What is the quotient rule? The quotient rule is like the product rule but this time it is for one function that is divided by another (rather than multiplied).

Review this section to learn how to differentiate using the quotient rule.

Functions such as \(y=f(x)=\frac{1}{x^{2}+x}\), \(y=f(x)=\frac{\sin x}{x}\) and \(y=f(x)=\frac{x^{2}+1}{x+1}\) may be differentiated using the quotient rule.


If \[\begin{align*} f\left(x\right) & =\frac{u\left(x\right)}{v\left(x\right)} \end{align*}\] then \[\begin{align*} f'(x) & =\frac{v\left(x\right)u'(\left(x\right))-u\left(x\right)v'\left(x\right)}{\left(v\left(x\right)\right){}^{2}}. \end{align*}\] This is often abbreviated to \[\begin{align*} y' & =f'\left(x\right)\\ & =\frac{vu'-uv'}{v^{2}} \end{align*}\]

Hi, I’m Martin Lindsay from the Study and Learning Centre at RMIT University. This is a short movie on the quotient rule.

The quotient rule is used when we want to differentiate the quotient or fraction of two functions.
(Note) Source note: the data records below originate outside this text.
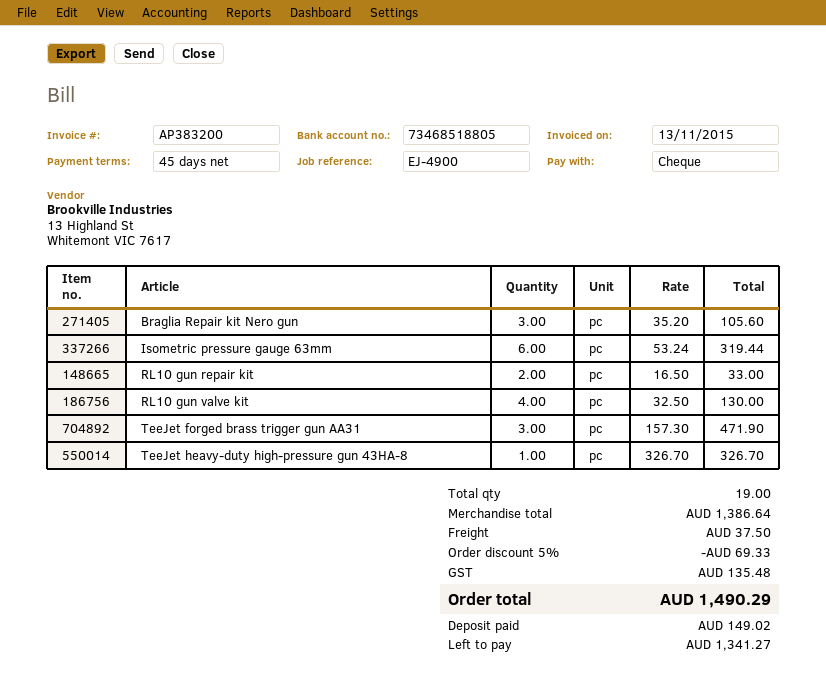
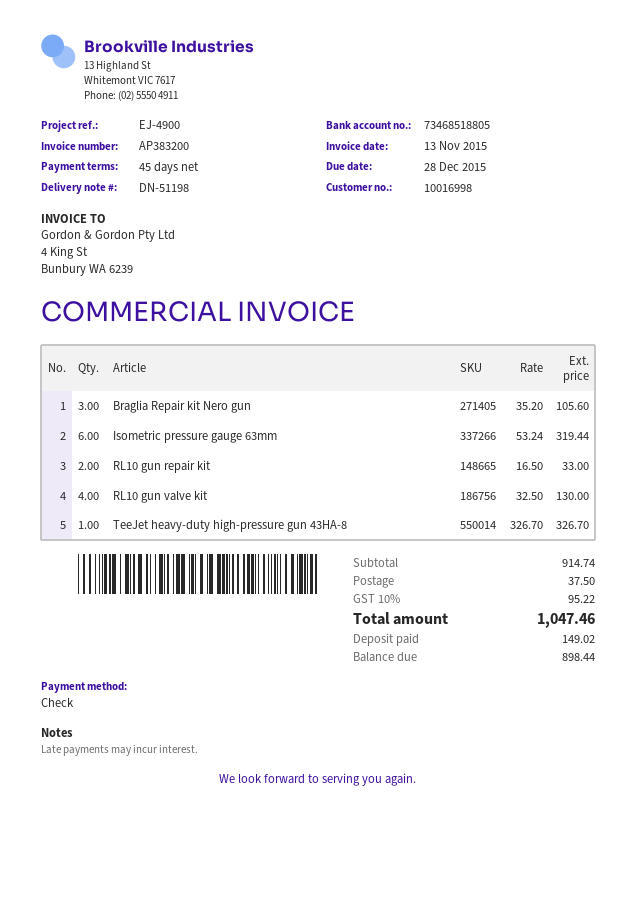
TeeJet forged brass trigger gun AA31: 3 x 157.30 = 471.90 -> none
subtotal: 1386.64 -> 914.74
discount: 5% = 69.33 -> none
tax: 135.48 -> 95.22
total: 1490.29 -> 1047.46
balance: 1341.27 -> 898.44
So if f of x is equal to u of x divided by v of x then the derivative f dash x is equal to v of x times u dash x minus v dash x times u of x all divided by v of x all squared.

Now that formula is rather unwieldy to remember, so its often abbreviated to y dash is equal to v u dash minus u v dash all over v squared, and as with the product rule notice that f dash x and y dash mean the same thing.

So lets do an example. Here we want to differentiate y equals 1 plus x divided by x squared minus 3. Note first of all that we have a quotient, ie, a fraction with the numerator 1 plus x and the denominator x squared minus 3. So, we substitute, we let u equals 1 plus x, the derivative u dash is 1 and the denominator v equals x squared minus 3 from which the derivate v dash is equal to 2x. There is our formula for y dash for the quotient rule and now by substituting into that formula we get the following lines of working: so the first line was substituting, the next line we remove the brackets (be careful with the minus sign, the minus 2x squared) and finally we’ve simplified to get the answer in blue at the bottom of the slide (y dash equals minus x squared minus 2x minus 3 divided by bracket x squared minus 3 squared).

Lets do another example we want to differentiate y equals x squared divided by the log of x. Note that the log of x is the same as log of x to the base e. Again as with the previous example we have a quotient. X squared is the numerator, log of x is the denominator, so we use the quotient rule. Substituting u equals x squared, therefore u dash equals 2x and v is the log of x from which the derivative is v dash 1 over x. There is our formula for the quotient rule (y dash equals v u dash minus uv dash divided by v squared) and now substituting we get these two lines of working. Notice that when we get to the final line we need to, as before, simplify, particularly the right hand term in the numerator where one of the x’s cancels top and bottom. So that’s our answer (y dash equals 2x log of x minus x divided by bracket log x squared).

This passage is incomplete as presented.